[Records from a collection]
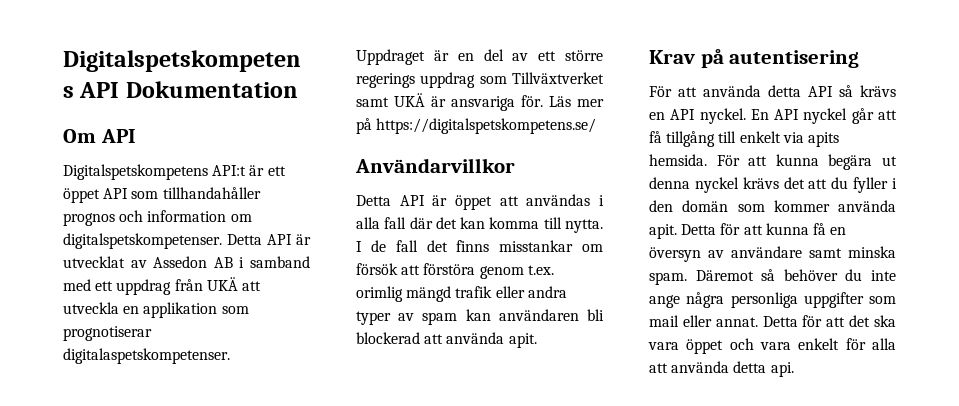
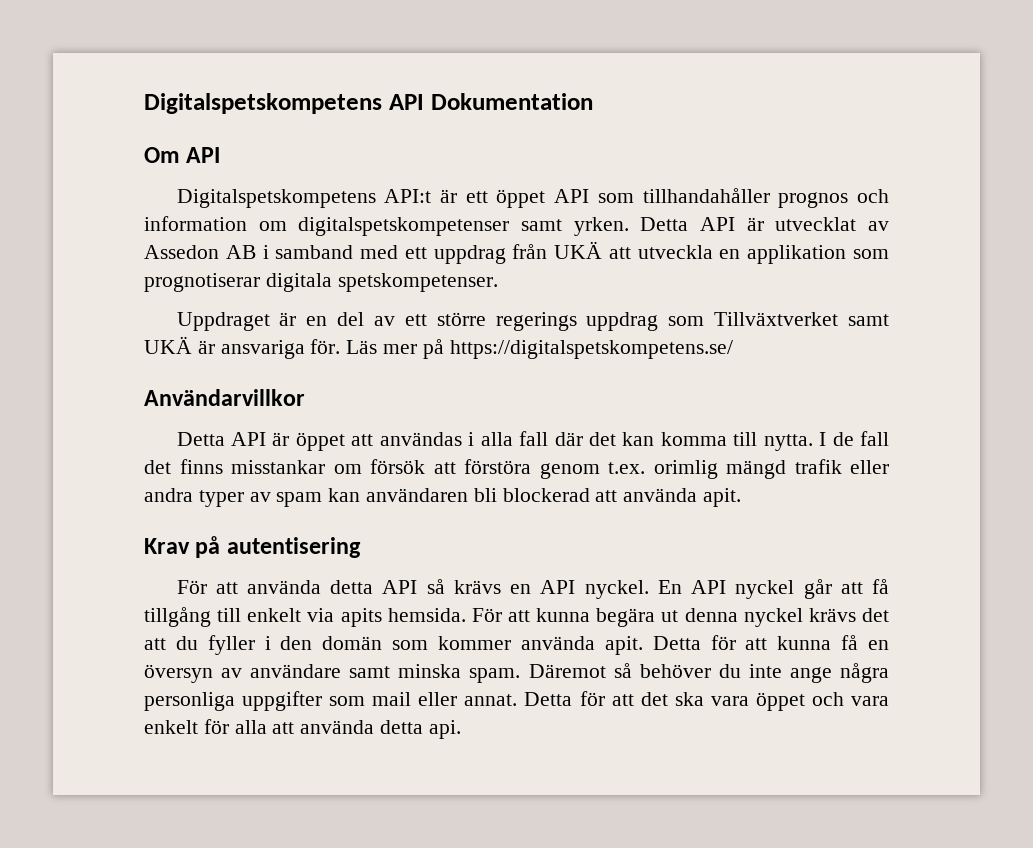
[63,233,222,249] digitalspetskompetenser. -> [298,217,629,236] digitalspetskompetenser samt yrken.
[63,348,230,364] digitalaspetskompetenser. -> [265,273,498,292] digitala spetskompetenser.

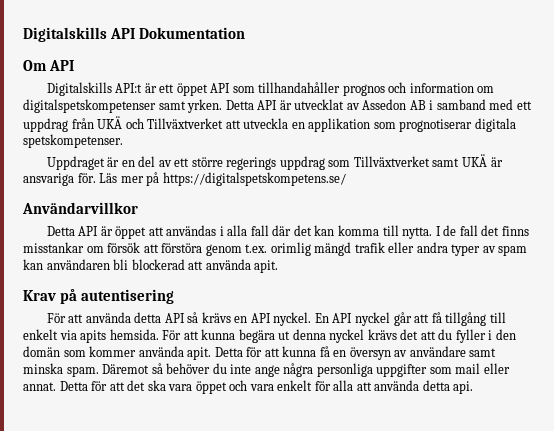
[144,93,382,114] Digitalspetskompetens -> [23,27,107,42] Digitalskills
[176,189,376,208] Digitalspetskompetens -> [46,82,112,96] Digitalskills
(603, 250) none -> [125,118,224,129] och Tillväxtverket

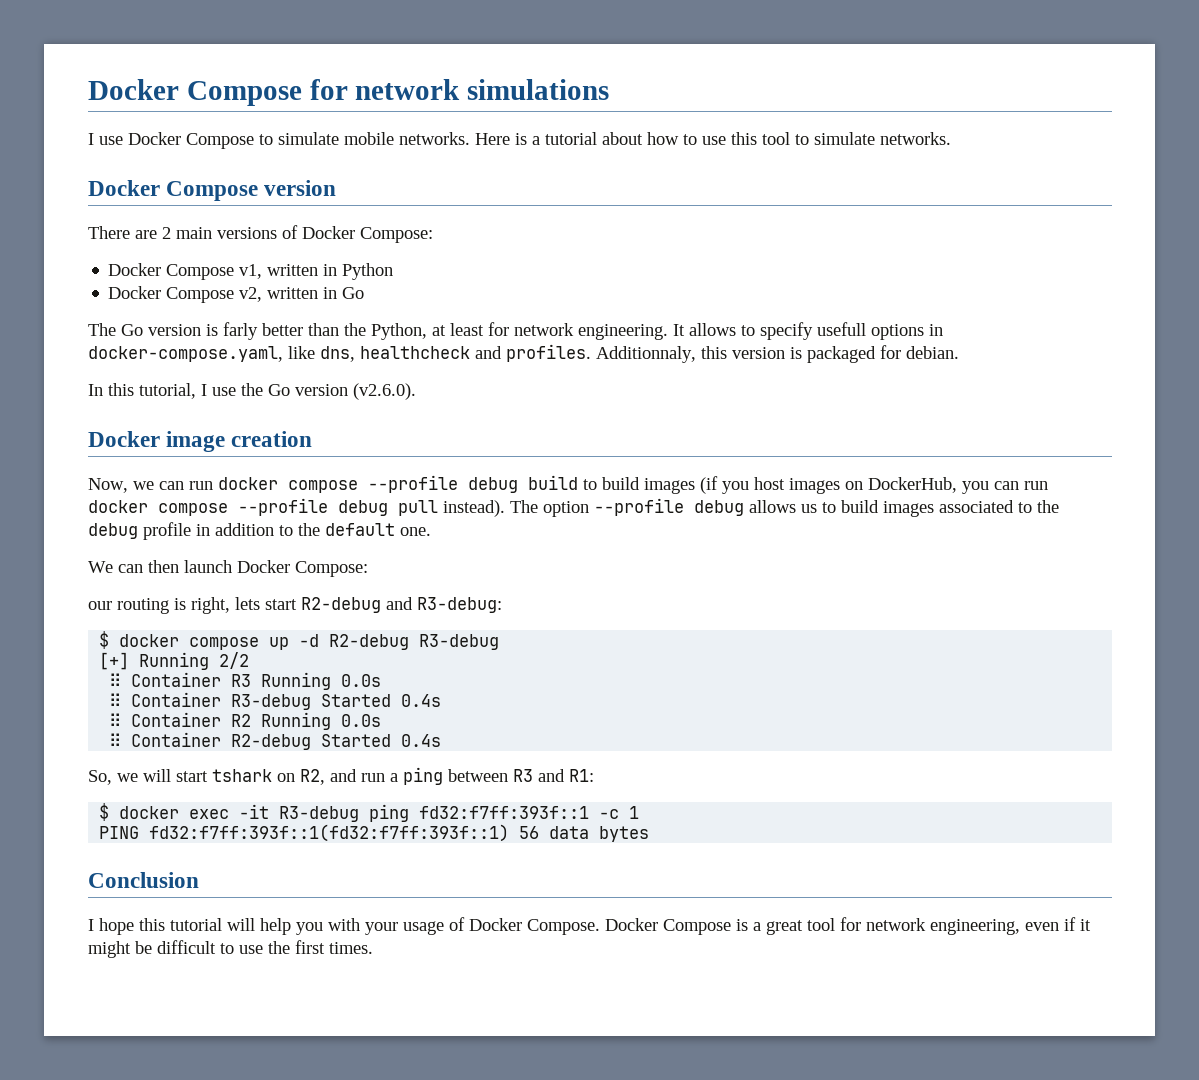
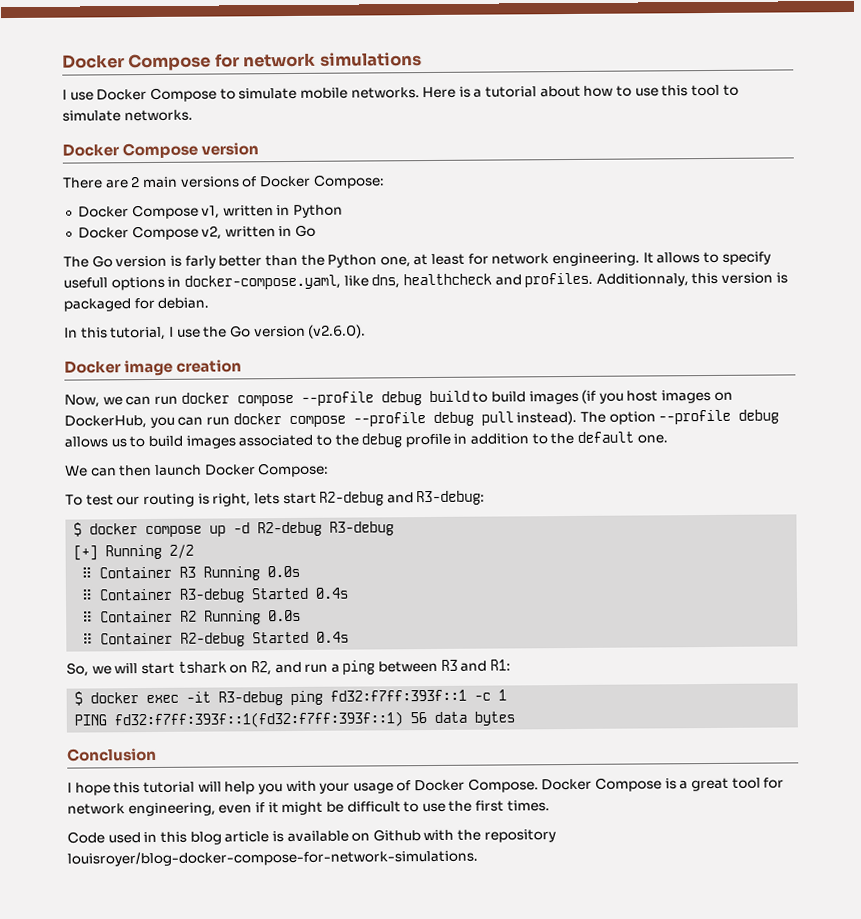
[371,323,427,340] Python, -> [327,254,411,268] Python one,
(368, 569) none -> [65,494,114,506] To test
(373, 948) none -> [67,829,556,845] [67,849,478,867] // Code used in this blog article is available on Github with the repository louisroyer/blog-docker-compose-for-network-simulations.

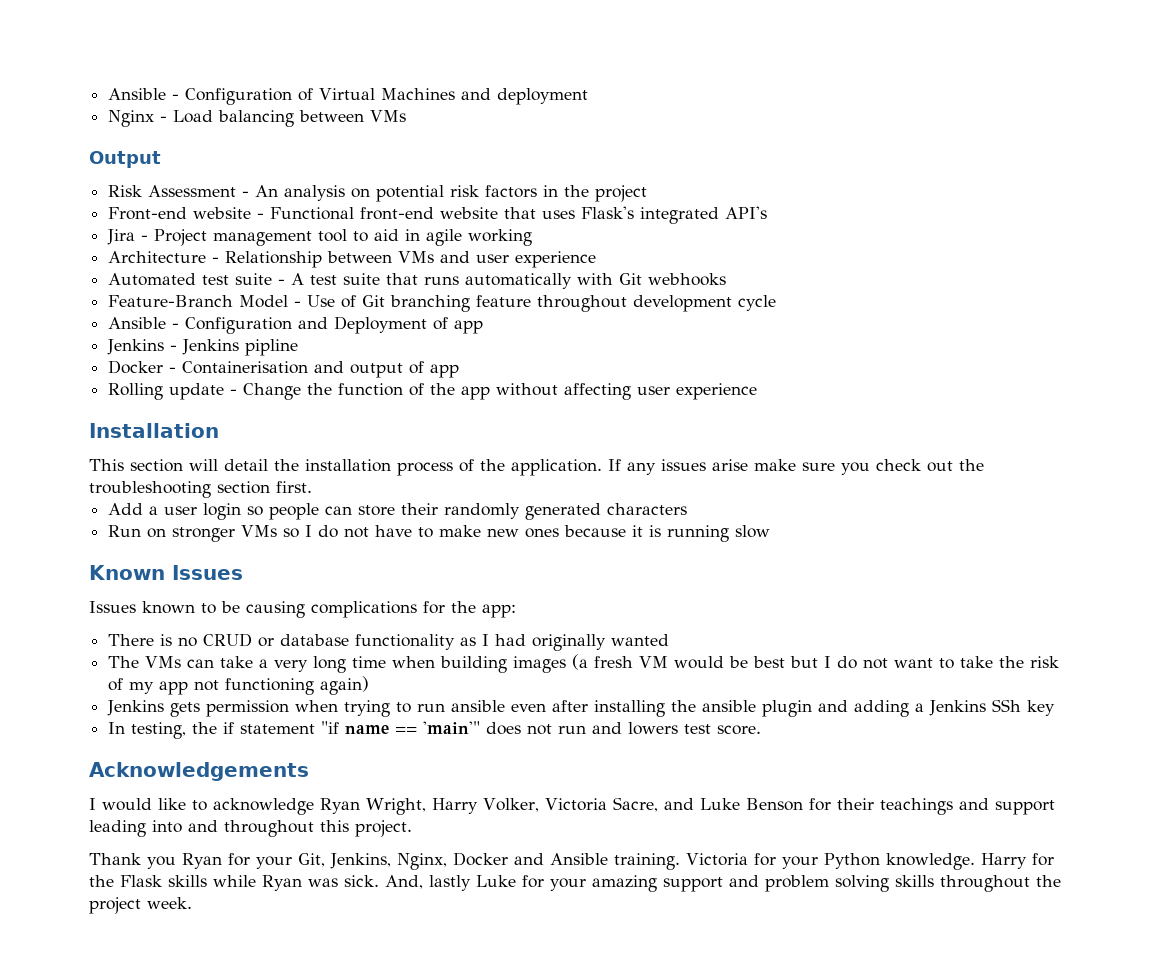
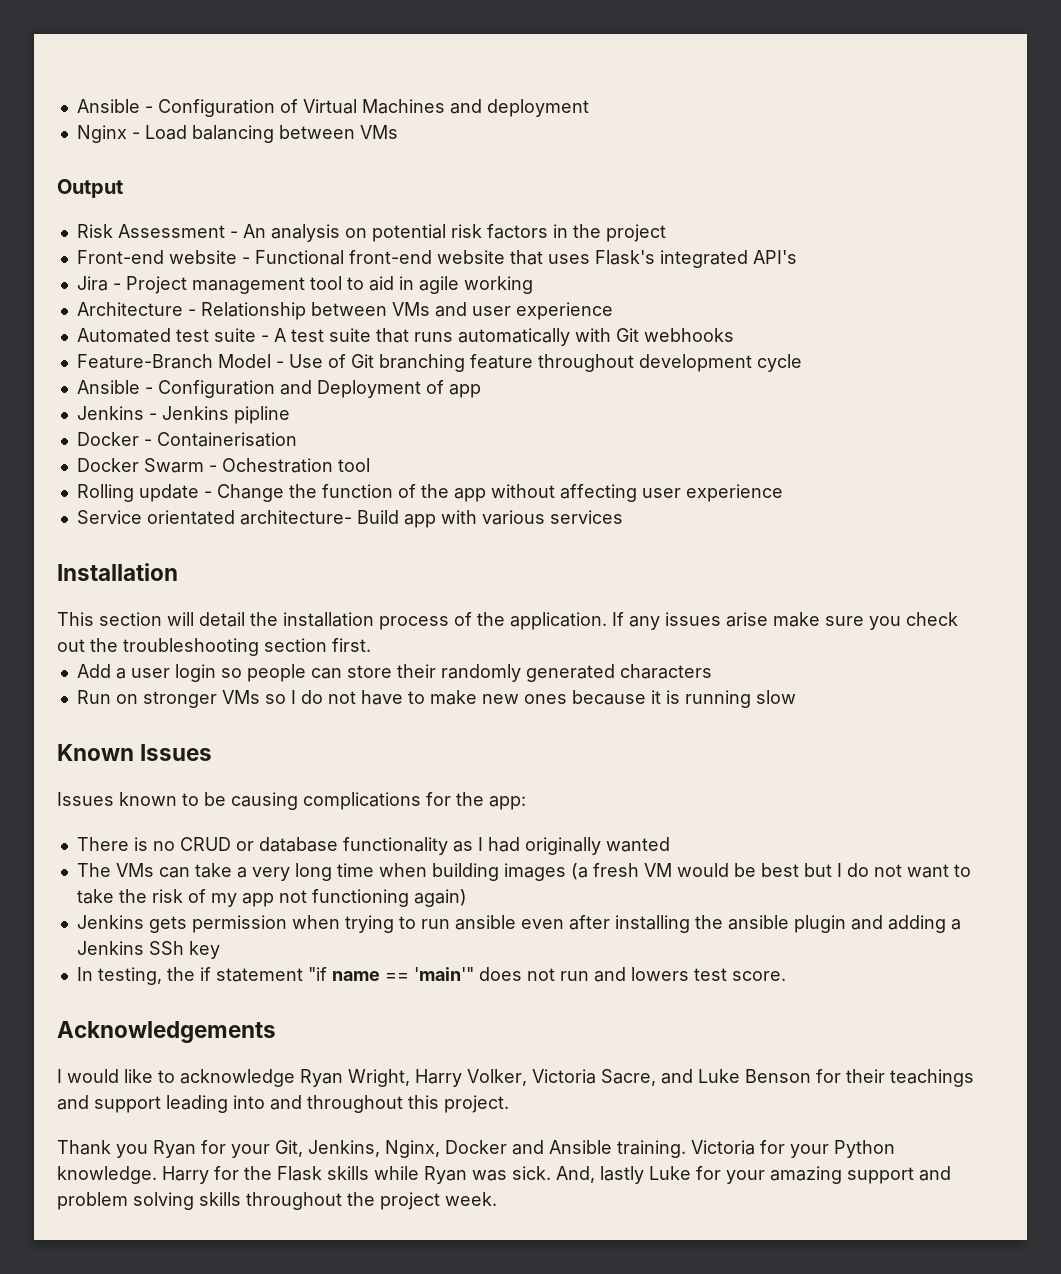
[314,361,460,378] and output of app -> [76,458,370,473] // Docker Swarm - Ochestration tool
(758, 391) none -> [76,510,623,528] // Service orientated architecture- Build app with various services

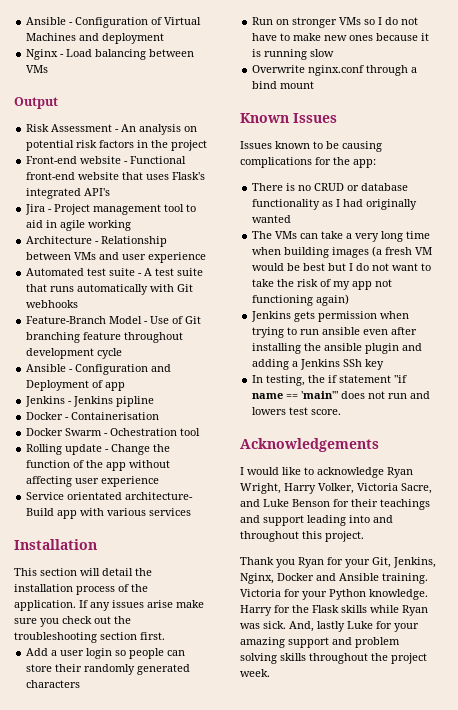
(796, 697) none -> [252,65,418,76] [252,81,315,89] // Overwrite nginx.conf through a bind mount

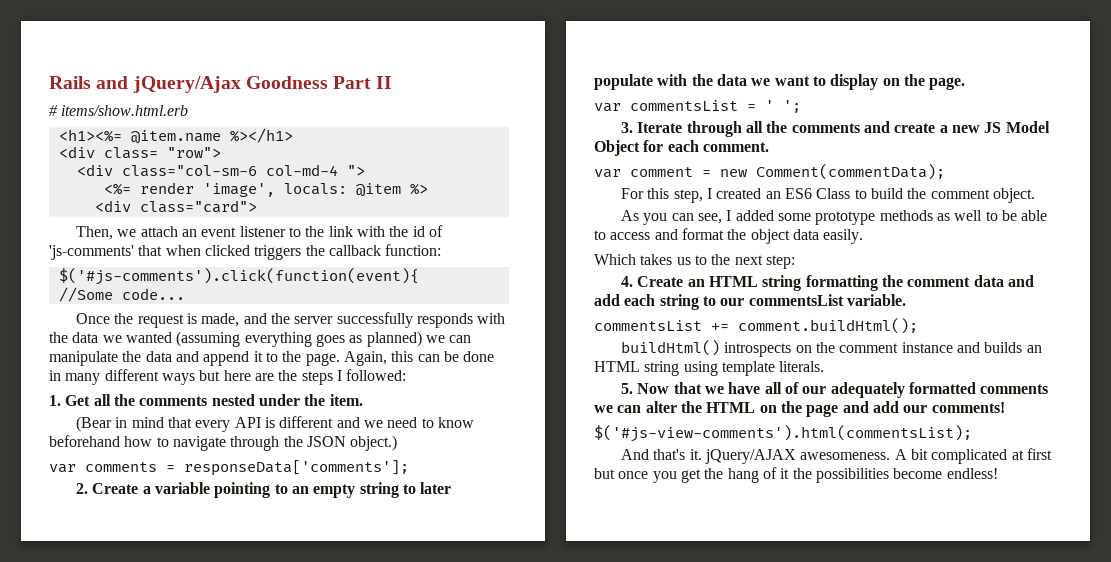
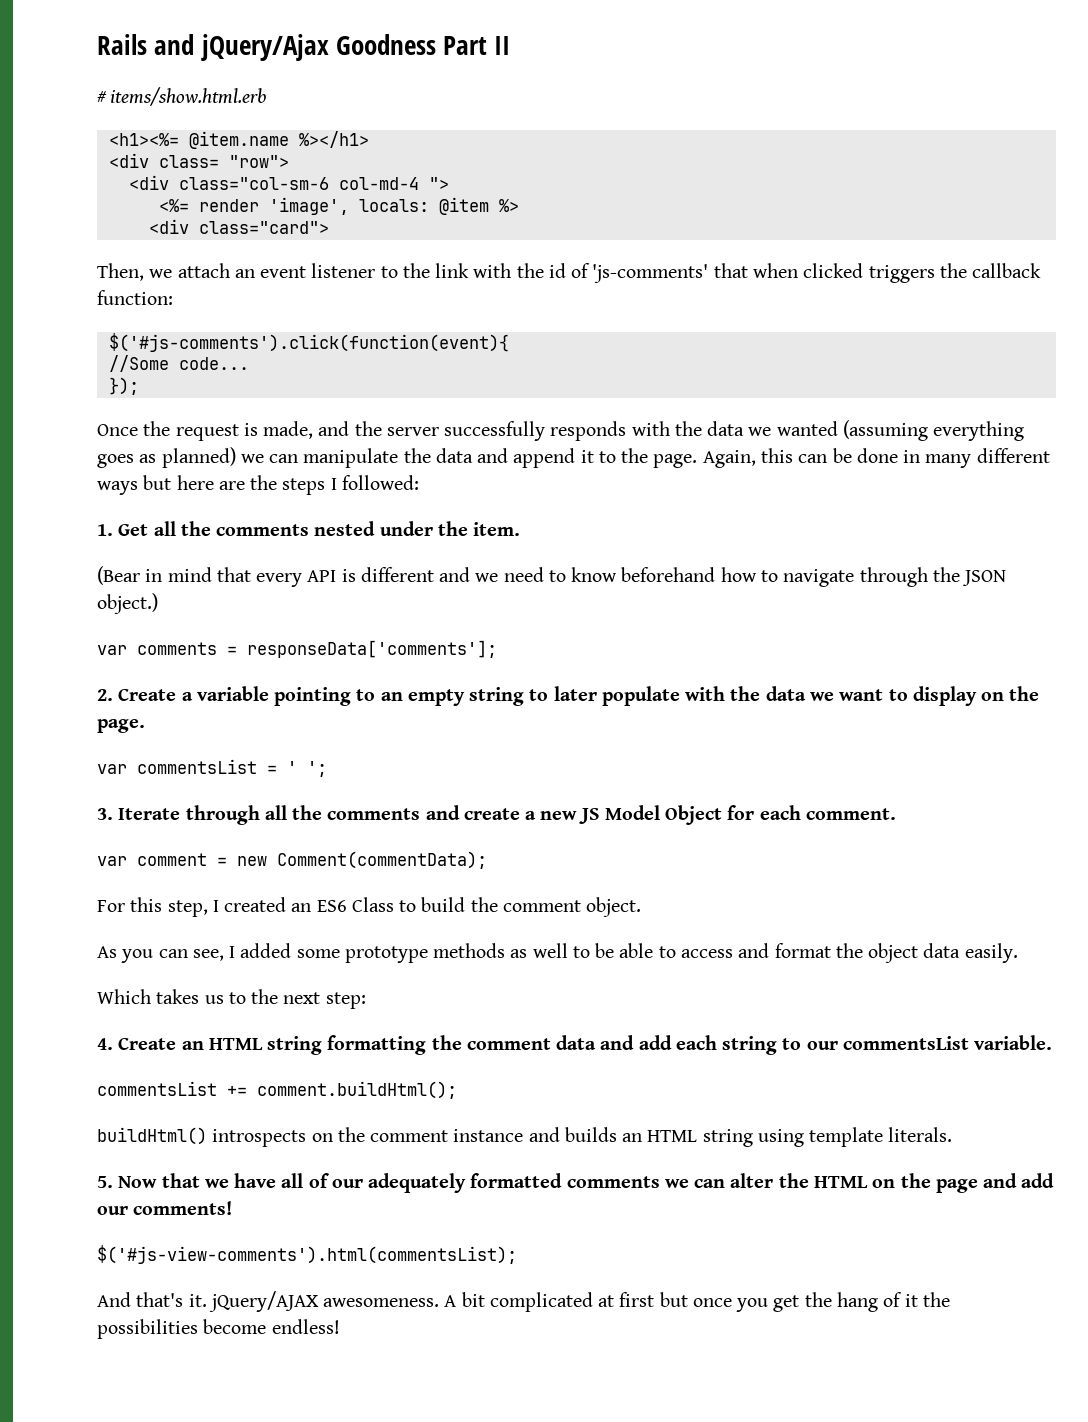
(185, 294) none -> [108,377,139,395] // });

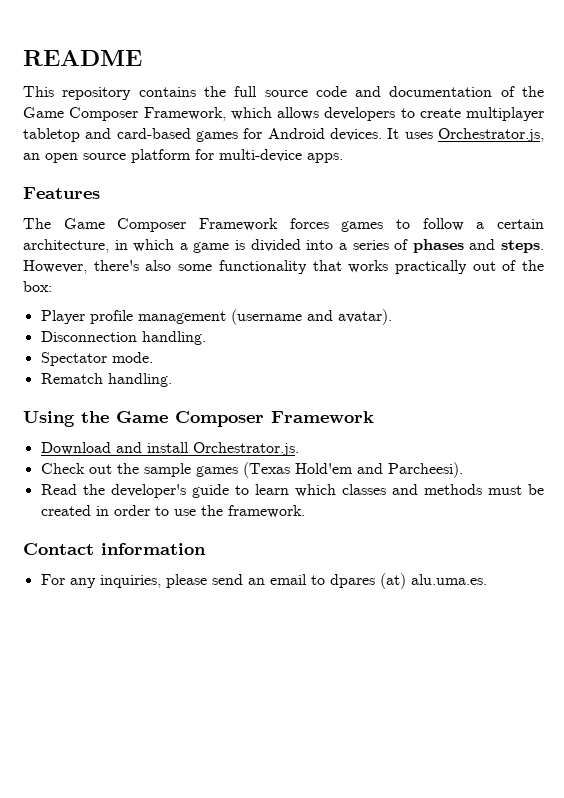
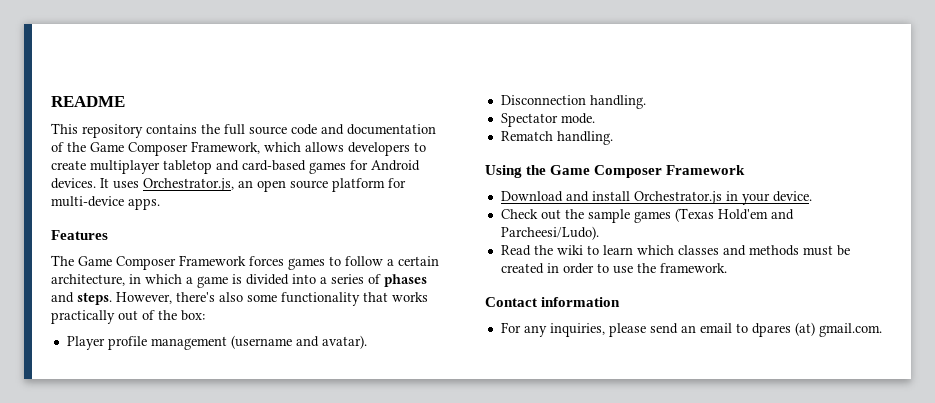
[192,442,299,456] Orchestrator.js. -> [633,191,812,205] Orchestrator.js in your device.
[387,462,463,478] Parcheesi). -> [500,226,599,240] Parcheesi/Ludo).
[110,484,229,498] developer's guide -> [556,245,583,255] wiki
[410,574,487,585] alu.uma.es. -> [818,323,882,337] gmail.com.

**Problem description**
The expected result is every record above, word for word, with no pictures in it.

**Exercise result**
[63,233,222,249] digitalspetskompetenser. -> [298,217,629,236] digitalspetskompetenser samt yrken.
[63,348,230,364] digitalaspetskompetenser. -> [265,273,498,292] digitala spetskompetenser.

[144,93,382,114] Digitalspetskompetens -> [23,27,107,42] Digitalskills
[176,189,376,208] Digitalspetskompetens -> [46,82,112,96] Digitalskills
(603, 250) none -> [125,118,224,129] och Tillväxtverket

[371,323,427,340] Python, -> [327,254,411,268] Python one,
(368, 569) none -> [65,494,114,506] To test
(373, 948) none -> [67,829,556,845] [67,849,478,867] // Code used in this blog article is available on Github with the repository louisroyer/blog-docker-compose-for-network-simulations.

[314,361,460,378] and output of app -> [76,458,370,473] // Docker Swarm - Ochestration tool
(758, 391) none -> [76,510,623,528] // Service orientated architecture- Build app with various services

(796, 697) none -> [252,65,418,76] [252,81,315,89] // Overwrite nginx.conf through a bind mount

(185, 294) none -> [108,377,139,395] // });

[192,442,299,456] Orchestrator.js. -> [633,191,812,205] Orchestrator.js in your device.
[387,462,463,478] Parcheesi). -> [500,226,599,240] Parcheesi/Ludo).
[110,484,229,498] developer's guide -> [556,245,583,255] wiki
[410,574,487,585] alu.uma.es. -> [818,323,882,337] gmail.com.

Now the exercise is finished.